Grant believes there is a growing awareness among senior executives that purely focusing on the bottom line will not deliver long-term results. "Organisations realise that they need to be spending as much time looking at their individual employees' wellbeing as they do on (assessing) how much money they're making."
A healthier outlook
International business giants are starting to appreciate the importance of workplace wellbeing, with PepsiCo having won acclaim for its Fit for Life initiative that promotes sleep and nutrition workshops along with employee heart and health checks. Professional services firm KPMG uses 'wellness scorecards' to track whether employees are working too much overtime or skipping vacations.

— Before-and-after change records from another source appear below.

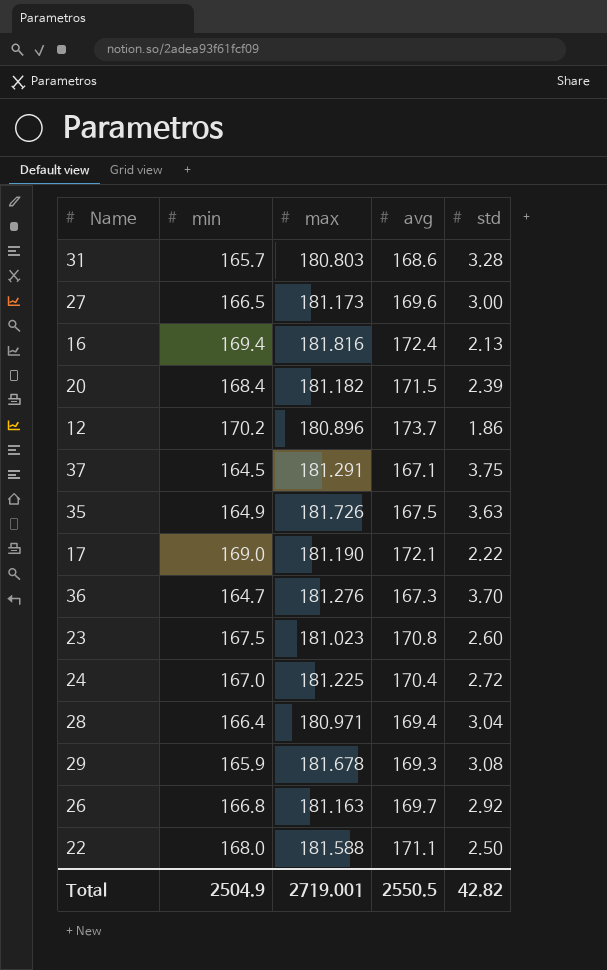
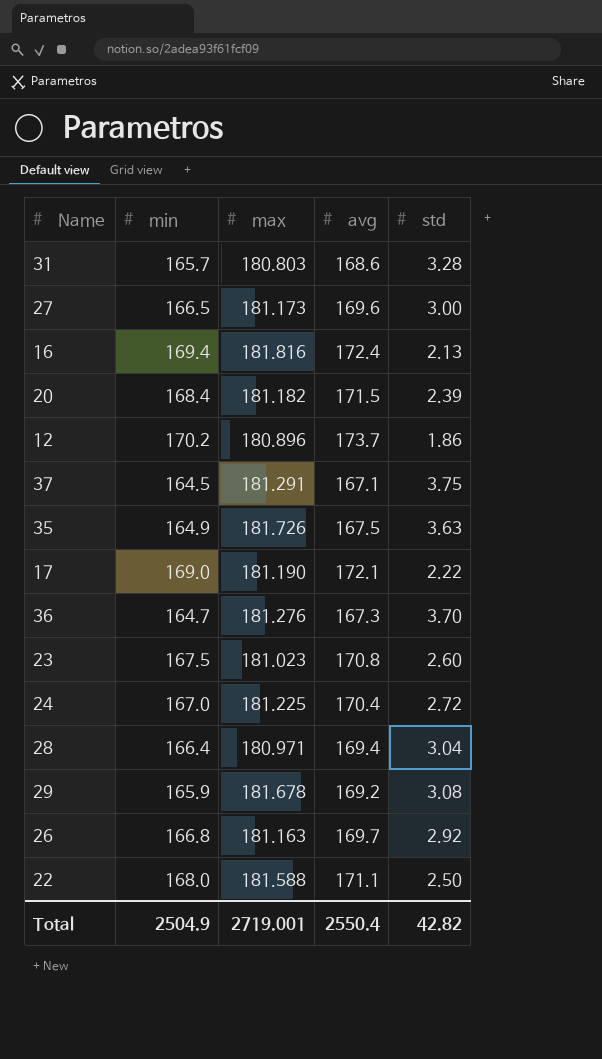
29 | avg: 169.3 -> 169.2
Total | avg: 2550.5 -> 2550.4

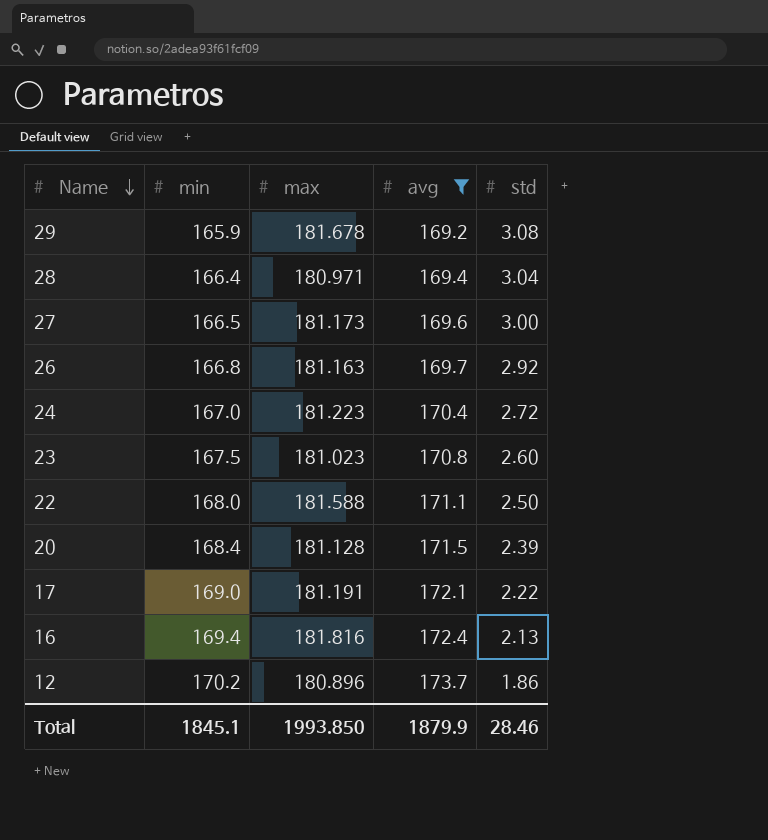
filter: none -> avg >= 169.2
row order: none -> Name descending
24 | max: 181.225 -> 181.223
20 | max: 181.182 -> 181.128
17 | max: 181.190 -> 181.191
Total | min: 2504.9 -> 1845.1
Total | max: 2719.001 -> 1993.850
Total | avg: 2550.4 -> 1879.9
Total | std: 42.82 -> 28.46

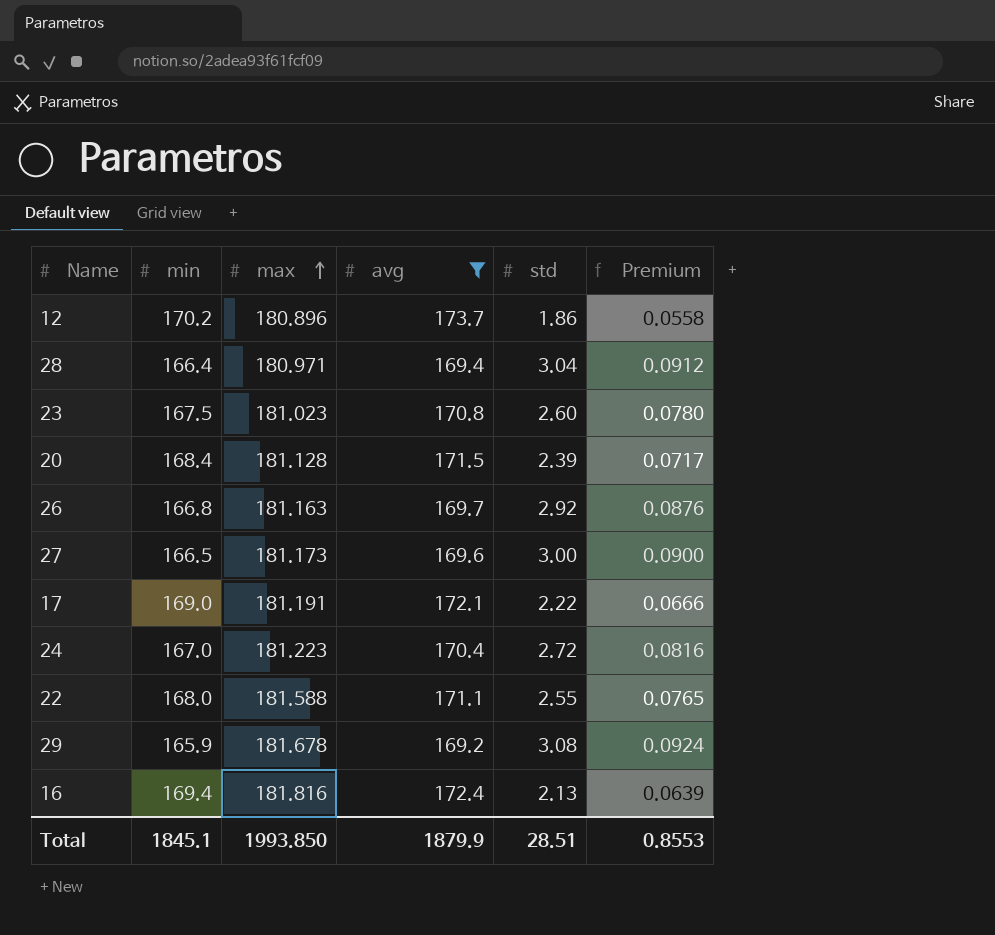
row order: Name descending -> max ascending
column Premium | formula: none -> [std] * 0.03
22 | std: 2.50 -> 2.55
Total | std: 28.46 -> 28.51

Australian Unity's Beaumont says wellbeing should be part of a three-pronged strategy that aids the organisation, employees and customers.
"I think it fits in really nicely with our whole approach to wellbeing for our customers and wellbeing for our staff. Our culture and our employee-value propositions are based on the fact that we want people to achieve their best but it's differentiated by wellbeing."
Such an all-encompassing approach is wise. According to Sims, the success of wellbeing programs often depends on the diagnostic and measuring processes that accompany them.
"A lot of organisations put in place programs, but they don't do any sort of assessment or any sort of diagnostics," she says. "They can't really tell you what are the key wellness issues in the organisation, they can't tell you what proportion of the workplace is currently experiencing stress, or what proportion of the workforce is currently suffering from physical pain." She adds that managers and CEOs also have to be conscious of not stepping over boundary lines and, for example, banning snack-vending machines in the building.
Power of the positive
University of Wisconsin researcher Daniel Kirschenbaum's famous Brain power bowling study into the performance of tenpin bowlers is instructive of the benefits of organisational fitness strategies. All bowlers received the same technical coaching, but one group had to diarise everything they did wrong while competing while the other had to focus on the positives. At the end of the study, the positively geared bowlers easily outshone their rivals.
The University of Sydney's Grant believes the study demonstrates that mental fitness must complement any physical fitness programs in the workplace.
"If you keep beating people up and focusing on what they've done wrong then you're not going to get results. They need to be enthused, they need to feel motivated, and they need to feel like they want to do it."
At Australian Unity, Beaumont has no doubt that a fit organisation will enjoy a range of benefits ranging from higher employee morale to stronger financial results.
"Happier and healthier staff are going to be more productive, they're more likely to stay with you and they're more inclined to advocate on behalf of your company, not just as an employer but in terms of its products. So the investment is paid back in those ways."